Vielleicht hätte er sich einfach auf eine Bühne stellen sollen. Fünf Meter tief, zwanzig Meter breit, mit einer Kinoleinwand im Hintergrund. Darauf die Präsentation, im Vordergrund das Produkt, mit dem er bei Zeiten ein wenig spielt, während er mit dem Publikum spricht. Das hat Helmut Hoffer von Ankershoffen aber nicht getan. Statt dessen ging der Mann mit dem WePad in der Hand und rotem Schal statt Rollkragenpulli im Blitzlichtgewitter der ihm zu nahe rückenden Journalisten unter.

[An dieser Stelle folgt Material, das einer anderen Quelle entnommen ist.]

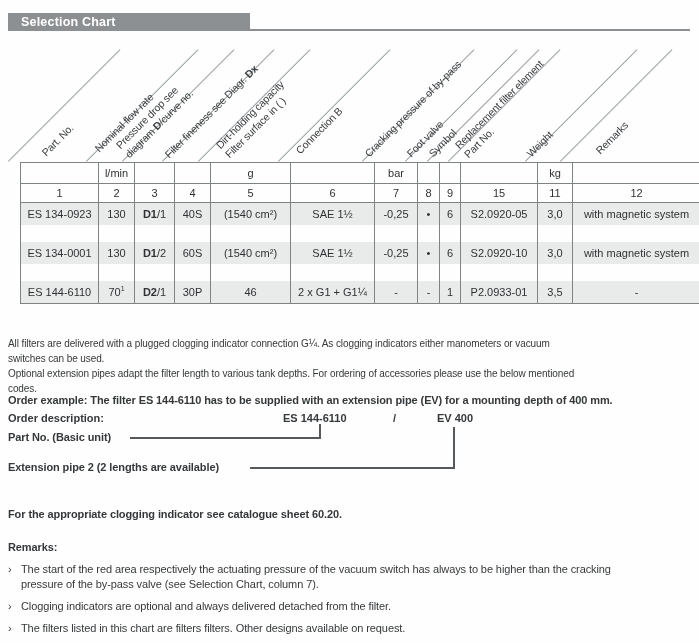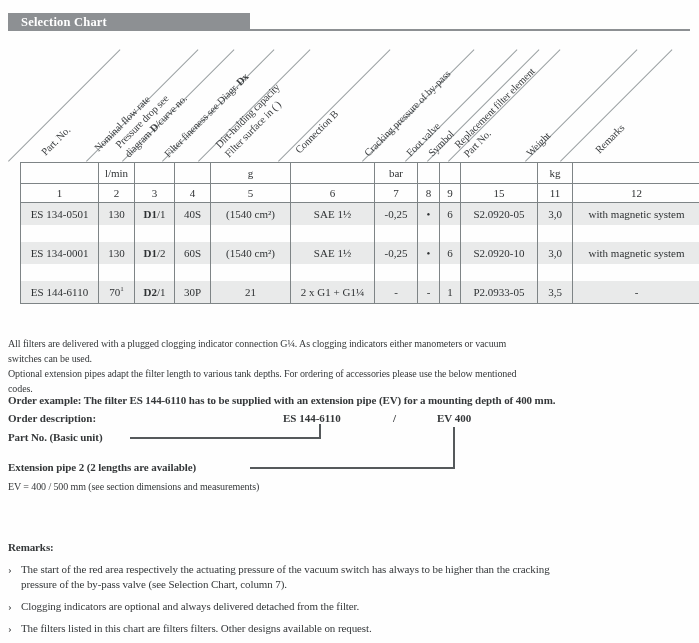--- a/index.html
+++ b/index.html
@@ -1,18 +1,18 @@
 <!DOCTYPE html>
 <html style="--header_bar: #8d9093; --row_shade: #e9eaea; --border: #7e8486; --text: #35383a; --connector: #55595b;"><head>
 <meta charset="utf-8">
 <style>
   html,body{margin:0;padding:0;background:#ffffff;}
   #page{
     position:relative;width:699px;height:643px;background:#fefefe;overflow:hidden;
-    font-family:Liberation Serif, serif;color:var(--text,#35383a);
+    font-family:Liberation Sans, sans-serif;color:var(--text,#35383a);
   }
   
   .titlebar{
     position:absolute;left:8px;top:13px;width:242px;height:18px;
     background:var(--header_bar,#8d9093);color:#ffffff;font-size:12.5px;font-weight:bold;
     line-height:18px;padding-left:13px;box-sizing:border-box;letter-spacing:.2px;
   }
   .titleline{position:absolute;left:250px;top:29px;width:440px;height:2px;background:var(--header_bar,#8d9093);}
   
   #diag{position:absolute;left:0;top:0;width:699px;height:162px;}
@@ -128,21 +128,21 @@
       <td>5</td>
       <td>6</td>
       <td>7</td>
       <td>8</td>
       <td>9</td>
       <td>15</td>
       <td>11</td>
       <td>12</td>
     </tr>
     <tr class="data">
-      <td>ES 134-0501</td>
+      <td>ES 134-0923</td>
       <td><span>130</span><sup></sup></td>
       <td><span class="b">D1</span><span>/1</span></td>
       <td>40S</td>
       <td>(1540 cm²)</td>
       <td>SAE 1½</td>
       <td>-0,25</td>
       <td>•</td>
       <td>6</td>
       <td>S2.0920-05</td>
       <td>3,0</td>
@@ -188,26 +188,26 @@
           <td></td>
           <td></td>
           <td></td>
           <td></td>
     </tr>
     <tr class="data lastrow">
       <td>ES 144-6110</td>
       <td><span>70</span><sup>1</sup></td>
       <td><span class="b">D2</span><span>/1</span></td>
       <td>30P</td>
-      <td>21</td>
+      <td>46</td>
       <td>2 x G1 + G1¼</td>
       <td>-</td>
       <td>-</td>
       <td>1</td>
-      <td>P2.0933-05</td>
+      <td>P2.0933-01</td>
       <td>3,5</td>
       <td>-</td>
     </tr>
   </tbody>
     </table>
 
   <div class="para" style="top:336px">All filters are delivered with a plugged clogging indicator connection G¼. As clogging indicators either manometers or vacuum
 switches can be used.
 Optional extension pipes adapt the filter length to various tank depths. For ordering of accessories please use the below mentioned
 codes.</div>
@@ -220,21 +220,21 @@
     <span style="left:437px;top:412px">EV 400</span>
   </div>
   <div class="boldline" style="top:431px">Part No. (Basic unit)</div>
 
   <div class="connector" style="left:130px;top:437px;width:191px;height:2px"></div>
   <div class="connector" style="left:319px;top:424px;width:2px;height:15px"></div>
   <div class="connector" style="left:453px;top:427px;width:2px;height:42px"></div>
   <div class="connector" style="left:250px;top:467px;width:205px;height:2px"></div>
 
   <div class="boldline" style="top:461px">Extension pipe 2 (2 lengths are available)</div>
-  <div class="para" style="top:479px">EV = 400 / 500 mm (see section dimensions and measurements)</div>
+  <div class="boldline" style="top:508px">For the appropriate clogging indicator see catalogue sheet 60.20.</div>
 
   <div class="boldline" style="top:541px">Remarks:</div>
   <div id="remarks-list">
     <div class="bullet">
       <span class="mark">›</span>
       <span class="btxt">The start of the red area respectively the actuating pressure of the vacuum switch has always to be higher than the cracking
 pressure of the by-pass valve (see Selection Chart, column 7).</span>
     </div>
     <div class="bullet">
       <span class="mark">›</span>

Kein Hands-on, kein Linux, nur die Endlosschleife eines Videos und eine Windows-Fehlermeldung. Ein Prototyp, der vom Zoll aufgehalten wird, und schließlich die Erkenntnis: das WePad stammt von Pegatron, einer Asus-Tochter, die das gleiche Gerät auch nach Kanada verkauft, wo es ExoPC heißt. Der Slogan „WePad – Designed in Germany“, der noch immer auf der Neofonie-Startseite erscheint – glatt gelogen.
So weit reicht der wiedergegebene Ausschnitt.